Rosencrantz ve Guildenstern, Hamlet oyununun hem içerisinde hem de dışında bulunur. Rosencrantz ve Guildenstern, Shakespeare’in Hamlet eserinde Elizabeth döneminin özelliklerini yansıtan dizelerle tanınırken Stoppard’ın eserinde çağdaş İngilizce’yi konuşan ve çevrelerindeki olup bitenleri değerlendiren karakterler olarak tanınır. Burada yazarın “tiyatro yaşamın kendisidir” önermesinin somutlaşmış hali olarak okunabilir.
Stoppard, farklı dünyaları ve dönemleri postmodern söylemin çerçevesinde bir araya getirmeye çalışır. Oyununda hem gerçek dünya, hem de sahne yaşamını yansıtır. Bu konuda aslında postmodern söylemde çok önemli yeri olan Jean Baudrillard’ın simulakra düşüncesiyle bağdaştığı yönler vardır. Jean Baudrillard imgelerin aşama aşama gerçekle bağlantısının koptuğunu ve artık bir benzetim durumunun üretildiğini belirtmektedir.

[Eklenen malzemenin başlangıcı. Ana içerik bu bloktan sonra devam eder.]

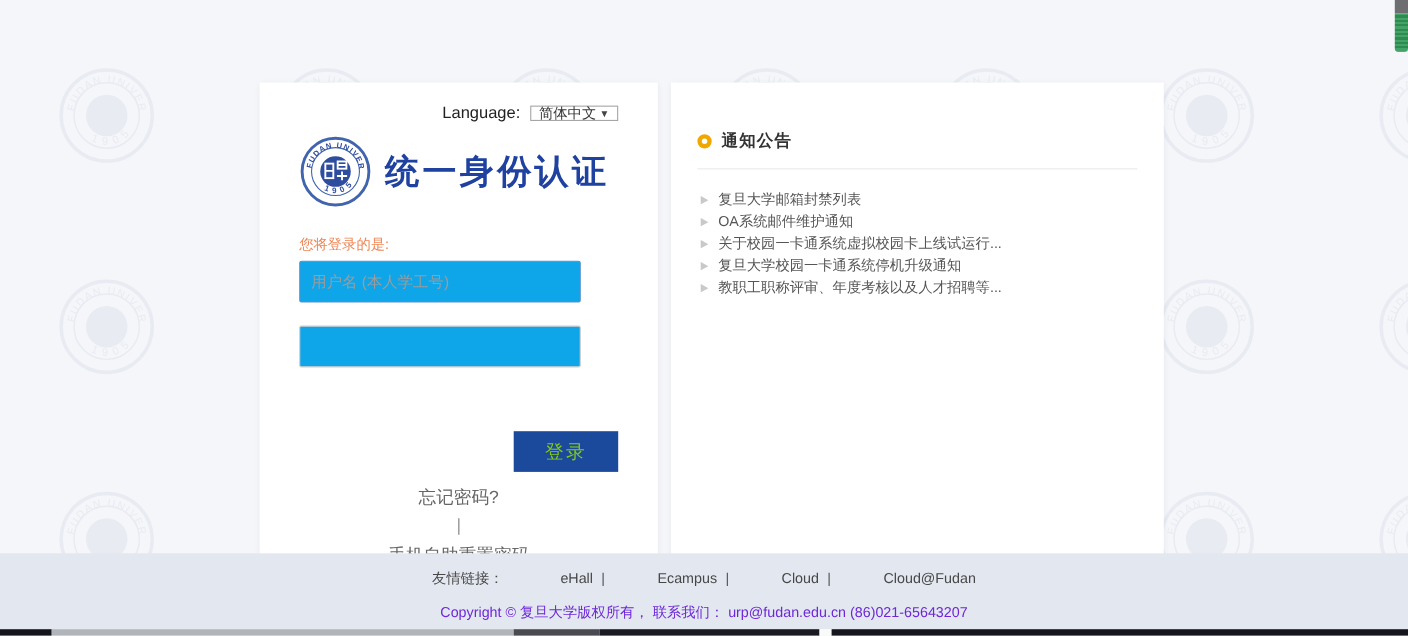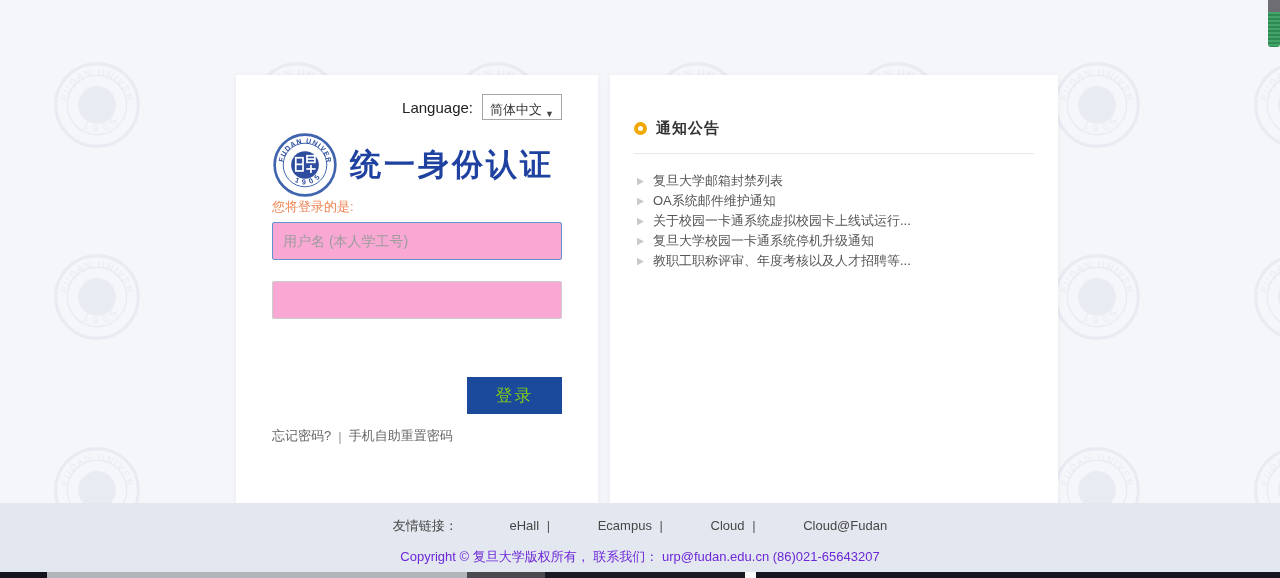"简体中文" .lang-select { align-items: flex-end -> center; height: 26px -> 14px }
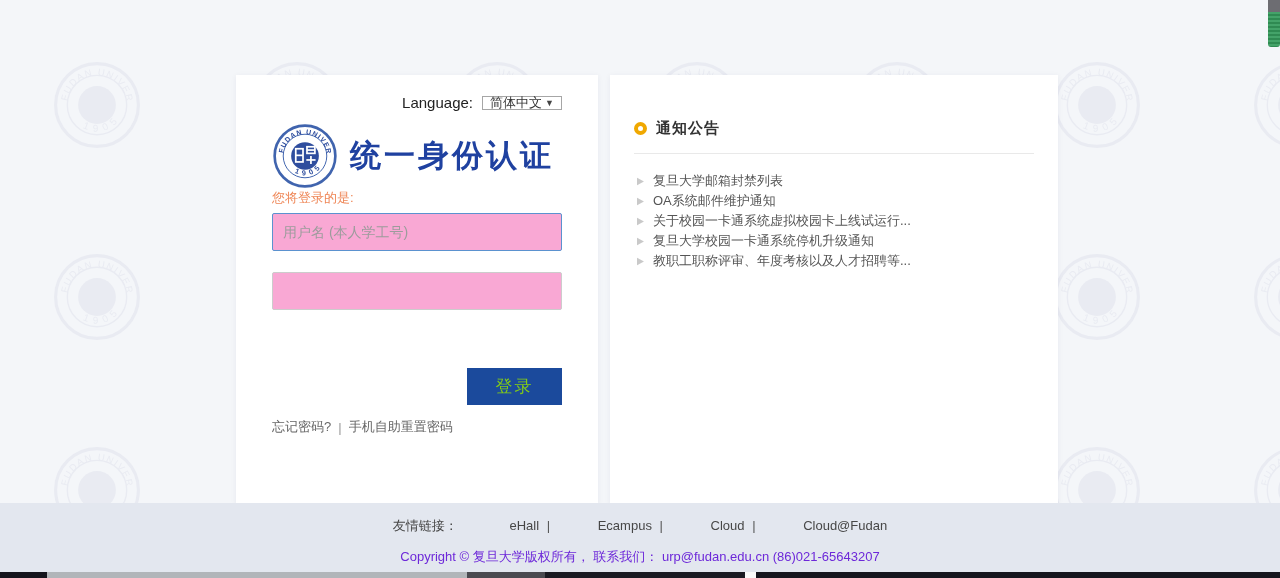"您将登录的是:" .hint { margin-top: 0 -> 24px }
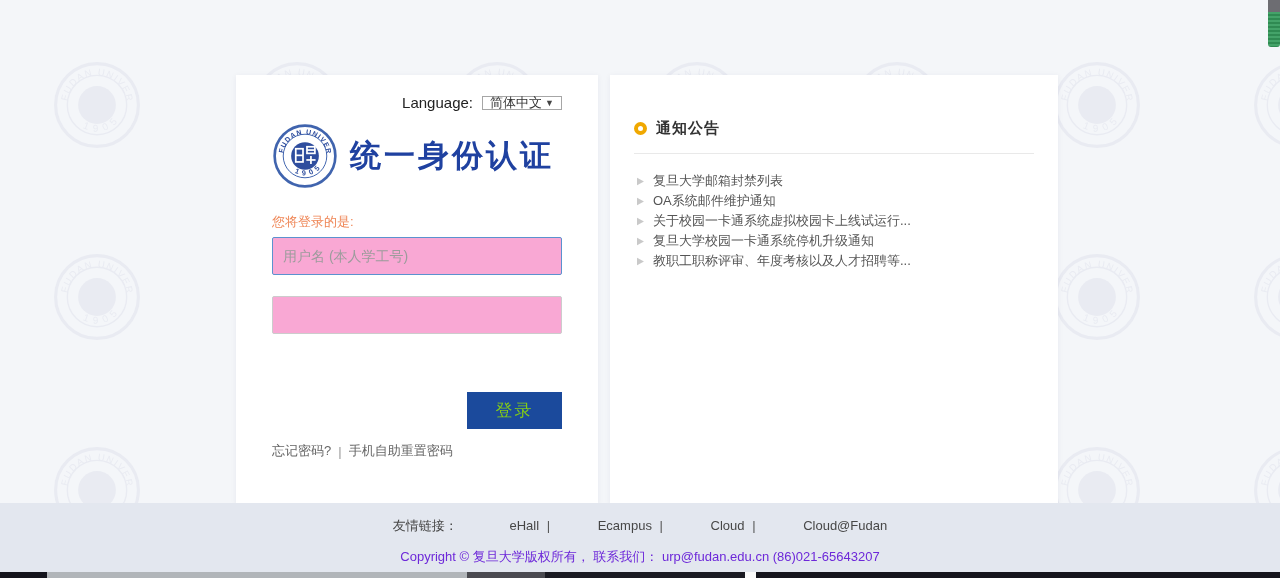"用户名 (本人学工号)" .field { background: #f9a8d4 -> #0ea5e9; width: 290px -> 256px }
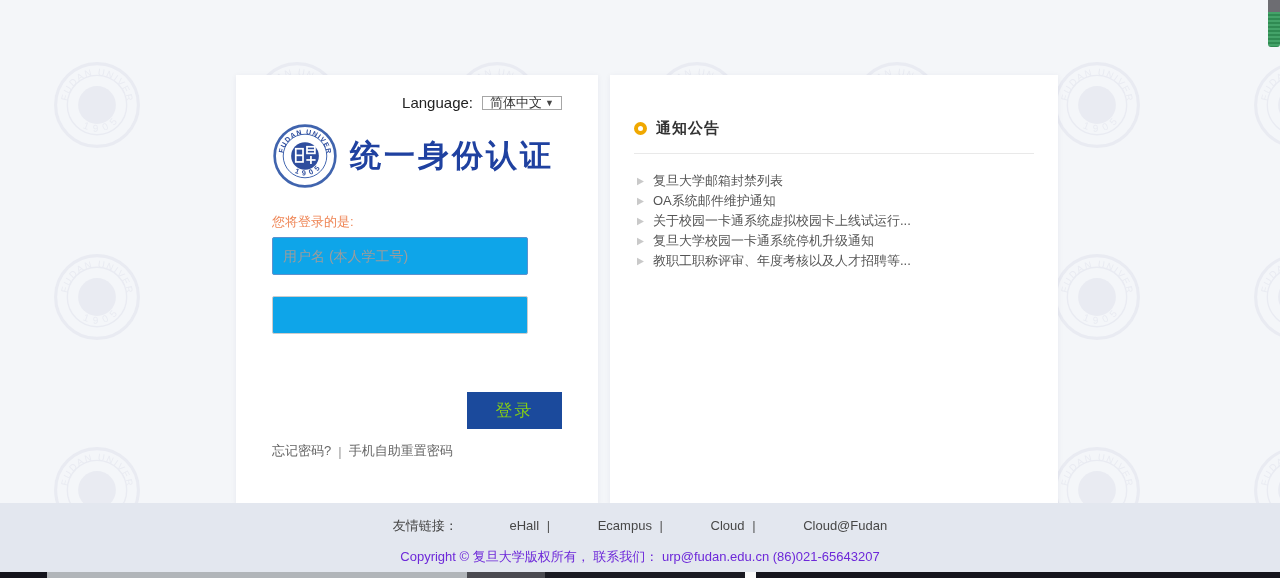"忘记密码?" .links-row { flex-direction: none -> column; font-size: 13px -> 16px; justify-content: none -> flex-end }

Baudrillard’ın belirtmek istediği gerçeğin yitip gittiği, yitip giden gerçeği benzetimlerle imal edilmesi gerektiğidir.
Stoppard’ın oyunda oluşturmuş olduğu dünyada hem gerçeklik hem de kurgu yer alır. Rosencrantz ve Guildenstern bazen gerçek dünyada mı yoksa kurgulanmış olan dünyada mı yaşadıklarının farkına varamamaktadır. Stoppard’ta Hamlet oyununda ikinci derecede öneme sahip olan Ros ve Guil karakterlerini kendi oyununda asıl karakterler yerine koyup gerçeğin saklı kalmış tarafını göstermelerini amaçlar. Burada kuşkusuz Baudrillard simülasyon kuramana bir selam da göndermiştir. Göstergelereden hareket ederek gerçeğin sorgulanmasına çağrı yapan bu yaklaşım, Hamlet oyunundan yapmış olduğu alıntılarla metinlerarasılık özelliğini de yansıtmış olur.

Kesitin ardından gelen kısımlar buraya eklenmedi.